═════ Data for analysis
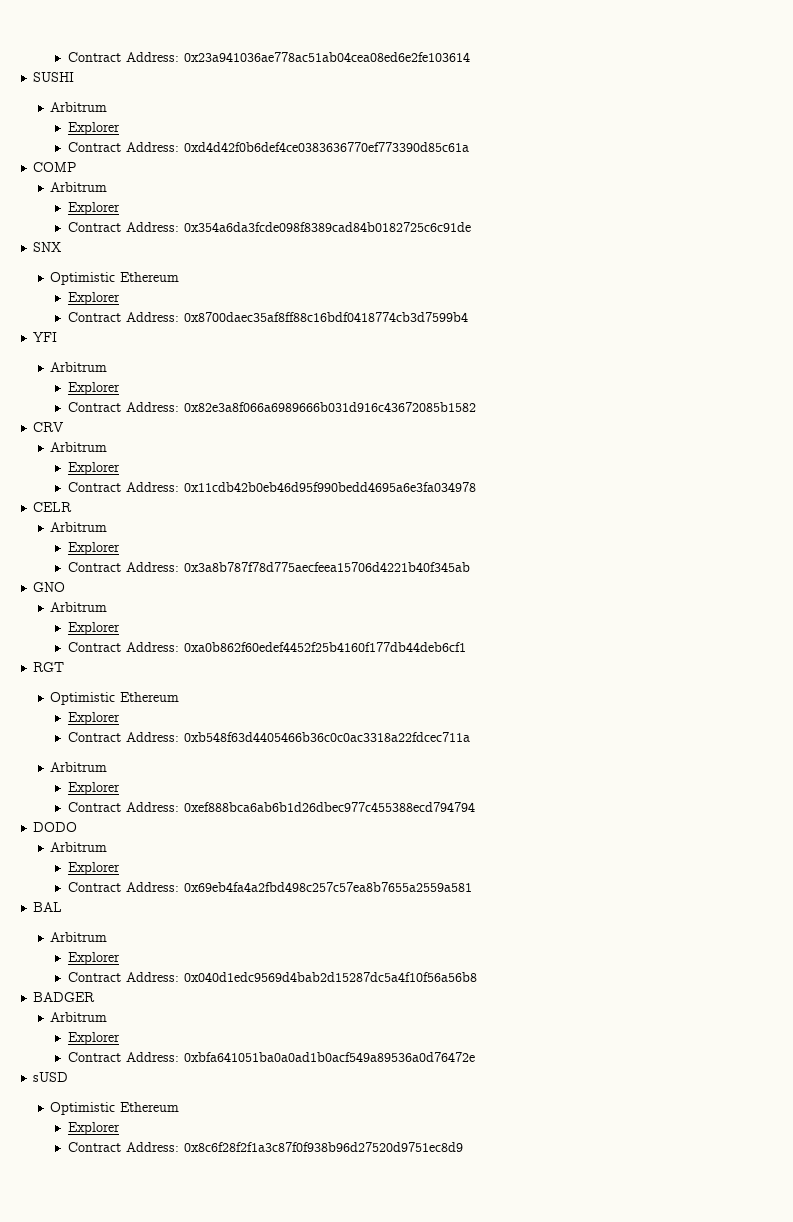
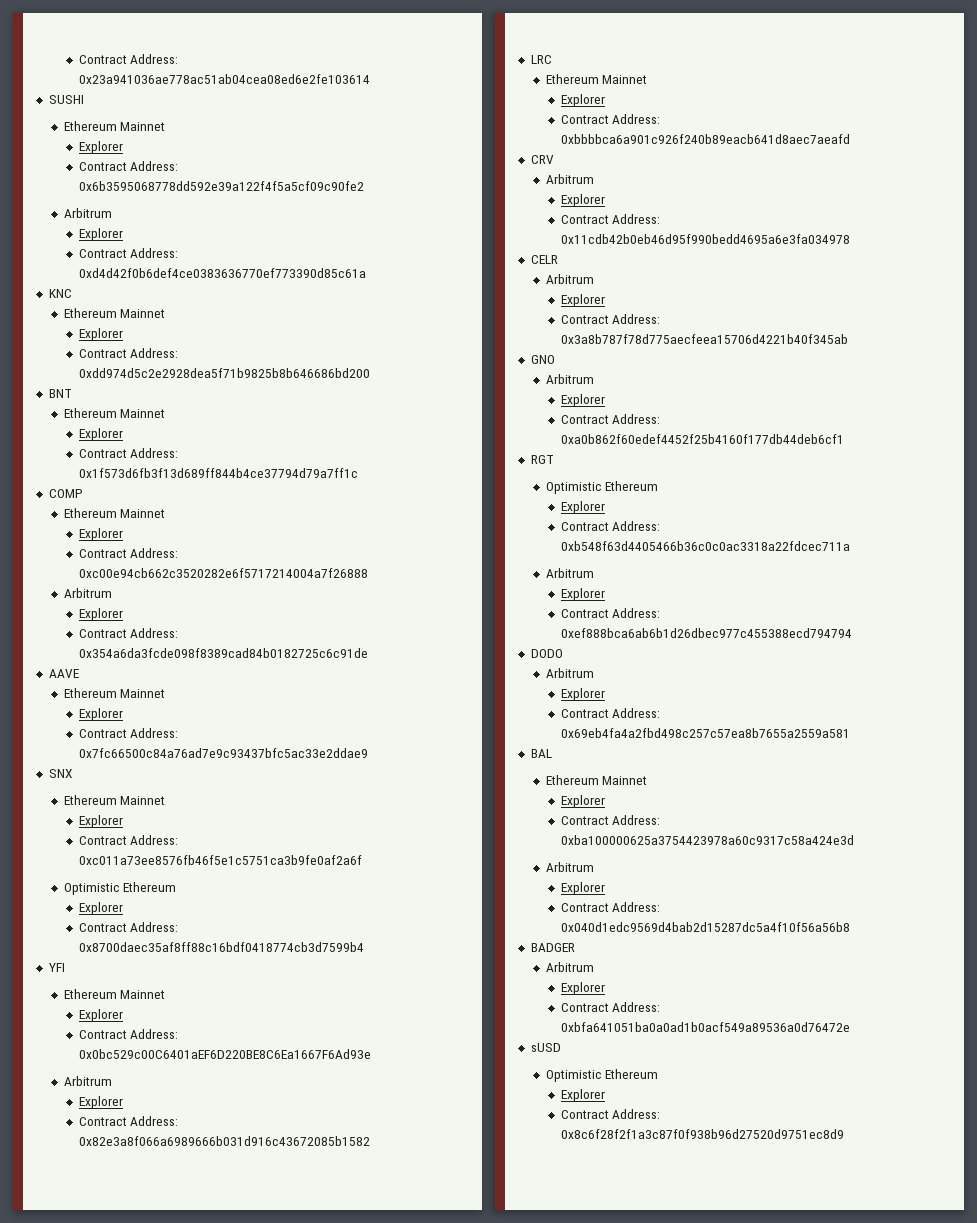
(75, 77) none -> [63,121,166,131] [78,141,123,154] [78,161,179,171] [78,181,364,191] // Ethereum Mainnet // Explorer // Contract Address: 0x6b3595068778dd592e39a122f4f5a5cf09c90fe2
[33,162,77,172] COMP -> [48,289,72,298] [63,308,166,318] [78,328,123,341] [78,348,179,358] [78,368,370,378] [48,389,72,398] [63,408,166,418] [78,428,123,441] [78,448,179,458] [78,468,358,478] [48,489,83,498] [63,508,166,518] [78,528,123,541] [78,548,179,558] [78,568,368,578] KNC // Ethereum Mainnet // Explorer // Contract Address: 0xdd974d5c2e2928dea5f71b9825b8b646686bd200 // BNT // Ethereum Mainnet // Explorer // Contract Address: 0x1f573d6fb3f13d689ff844b4ce37794d79a7ff1c // COMP // Ethereum Mainnet // Explorer // Contract Address: 0xc00e94cb662c3520282e6f5717214004a7f26888
[33,242,62,252] SNX -> [48,669,79,678] [63,688,166,698] [78,708,123,721] [78,728,179,738] [78,748,368,758] [48,769,72,778] [63,795,166,805] [78,815,123,828] [78,835,179,845] [78,855,362,865] AAVE // Ethereum Mainnet // Explorer // Contract Address: 0x7fc66500c84a76ad7e9c93437bfc5ac33e2ddae9 // SNX // Ethereum Mainnet // Explorer // Contract Address: 0xc011a73ee8576fb46f5e1c5751ca3b9fe0af2a6f
(58, 337) none -> [63,989,166,999] [78,1009,123,1022] [78,1029,179,1039] [78,1049,371,1059] // Ethereum Mainnet // Explorer // Contract Address: 0x0bc529c00C6401aEF6D220BE8C6Ea1667F6Ad93e
(476, 407) none -> [530,55,552,64] [545,74,648,84] [560,94,605,107] [560,114,661,124] [560,134,850,144] // LRC // Ethereum Mainnet // Explorer // Contract Address: 0xbbbbca6a901c926f240b89eacb641d8aec7aeafd
(63, 907) none -> [545,775,648,785] [560,795,605,808] [560,815,661,825] [560,835,854,845] // Ethereum Mainnet // Explorer // Contract Address: 0xba100000625a3754423978a60c9317c58a424e3d

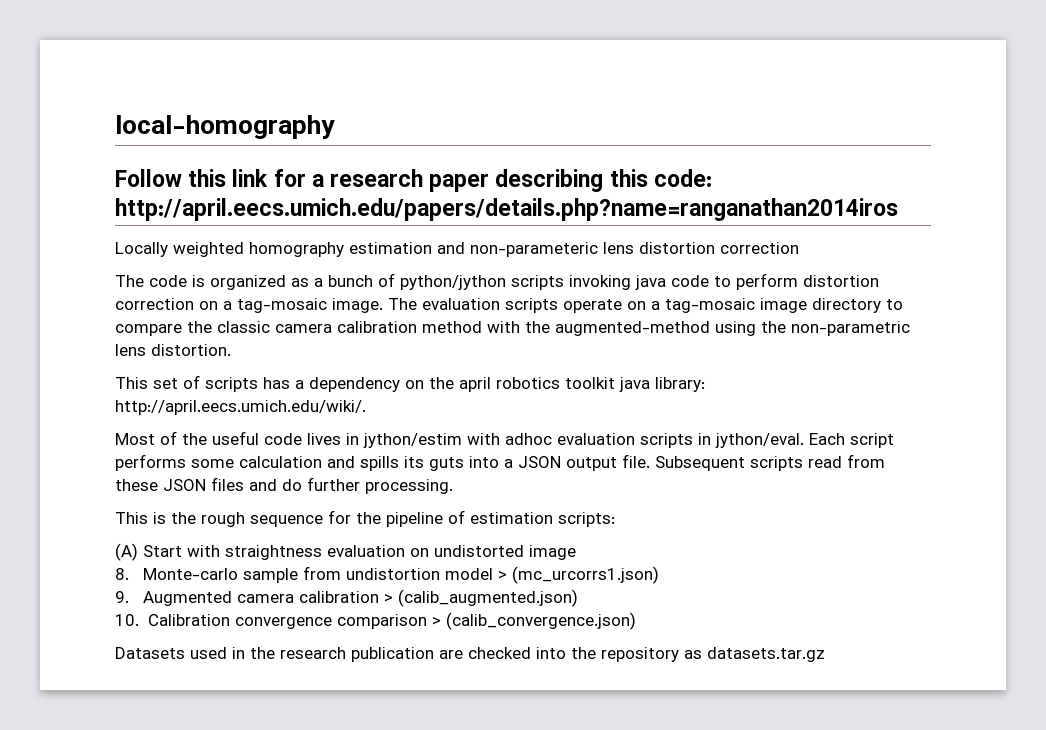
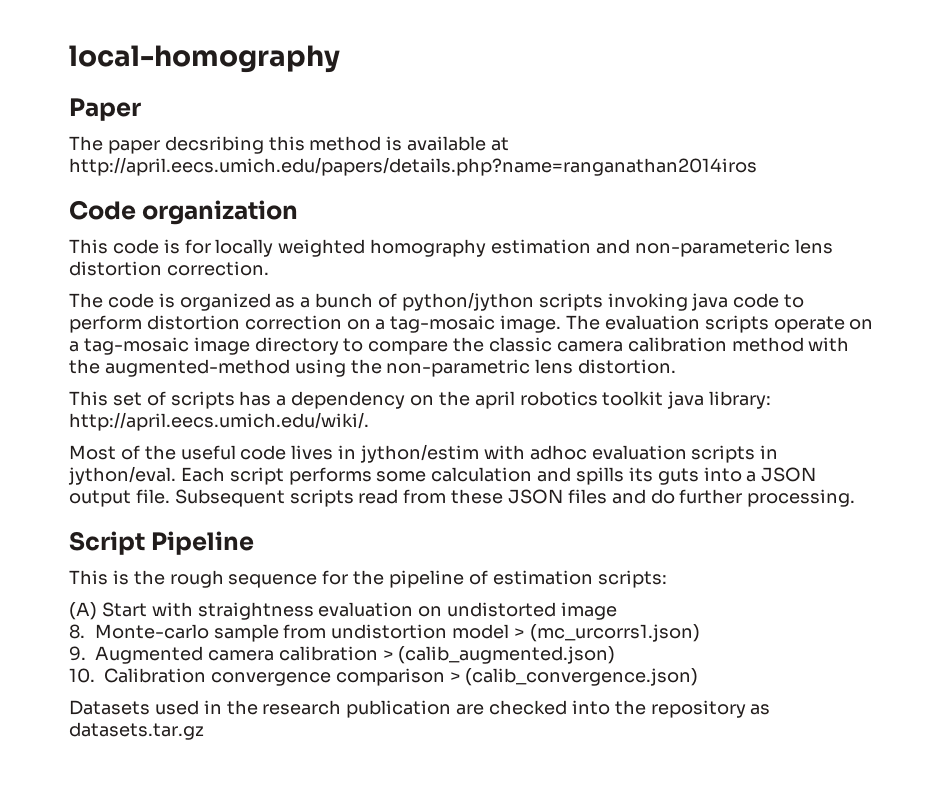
[115,169,712,192] [115,198,898,221] [115,242,168,257] Follow this link for a research paper describing this code: http://april.eecs.umich.edu/papers/details.php?name=ranganathan2014iros // Locally -> [69,98,141,121] [69,136,510,154] [69,157,757,176] [69,200,299,225] [69,239,274,257] Paper // The paper decsribing this method is available at http://april.eecs.umich.edu/papers/details.php?name=ranganathan2014iros // Code organization // This code is for locally
[720,242,799,254] correction -> [166,261,269,276] correction.
(453, 486) none -> [69,531,255,555] // Script Pipeline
══════════
**Work request:** Type the entries again verbatim. Any pictures should be skipped.

**Written solution:**
(75, 77) none -> [63,121,166,131] [78,141,123,154] [78,161,179,171] [78,181,364,191] // Ethereum Mainnet // Explorer // Contract Address: 0x6b3595068778dd592e39a122f4f5a5cf09c90fe2
[33,162,77,172] COMP -> [48,289,72,298] [63,308,166,318] [78,328,123,341] [78,348,179,358] [78,368,370,378] [48,389,72,398] [63,408,166,418] [78,428,123,441] [78,448,179,458] [78,468,358,478] [48,489,83,498] [63,508,166,518] [78,528,123,541] [78,548,179,558] [78,568,368,578] KNC // Ethereum Mainnet // Explorer // Contract Address: 0xdd974d5c2e2928dea5f71b9825b8b646686bd200 // BNT // Ethereum Mainnet // Explorer // Contract Address: 0x1f573d6fb3f13d689ff844b4ce37794d79a7ff1c // COMP // Ethereum Mainnet // Explorer // Contract Address: 0xc00e94cb662c3520282e6f5717214004a7f26888
[33,242,62,252] SNX -> [48,669,79,678] [63,688,166,698] [78,708,123,721] [78,728,179,738] [78,748,368,758] [48,769,72,778] [63,795,166,805] [78,815,123,828] [78,835,179,845] [78,855,362,865] AAVE // Ethereum Mainnet // Explorer // Contract Address: 0x7fc66500c84a76ad7e9c93437bfc5ac33e2ddae9 // SNX // Ethereum Mainnet // Explorer // Contract Address: 0xc011a73ee8576fb46f5e1c5751ca3b9fe0af2a6f
(58, 337) none -> [63,989,166,999] [78,1009,123,1022] [78,1029,179,1039] [78,1049,371,1059] // Ethereum Mainnet // Explorer // Contract Address: 0x0bc529c00C6401aEF6D220BE8C6Ea1667F6Ad93e
(476, 407) none -> [530,55,552,64] [545,74,648,84] [560,94,605,107] [560,114,661,124] [560,134,850,144] // LRC // Ethereum Mainnet // Explorer // Contract Address: 0xbbbbca6a901c926f240b89eacb641d8aec7aeafd
(63, 907) none -> [545,775,648,785] [560,795,605,808] [560,815,661,825] [560,835,854,845] // Ethereum Mainnet // Explorer // Contract Address: 0xba100000625a3754423978a60c9317c58a424e3d

[115,169,712,192] [115,198,898,221] [115,242,168,257] Follow this link for a research paper describing this code: http://april.eecs.umich.edu/papers/details.php?name=ranganathan2014iros // Locally -> [69,98,141,121] [69,136,510,154] [69,157,757,176] [69,200,299,225] [69,239,274,257] Paper // The paper decsribing this method is available at http://april.eecs.umich.edu/papers/details.php?name=ranganathan2014iros // Code organization // This code is for locally
[720,242,799,254] correction -> [166,261,269,276] correction.
(453, 486) none -> [69,531,255,555] // Script Pipeline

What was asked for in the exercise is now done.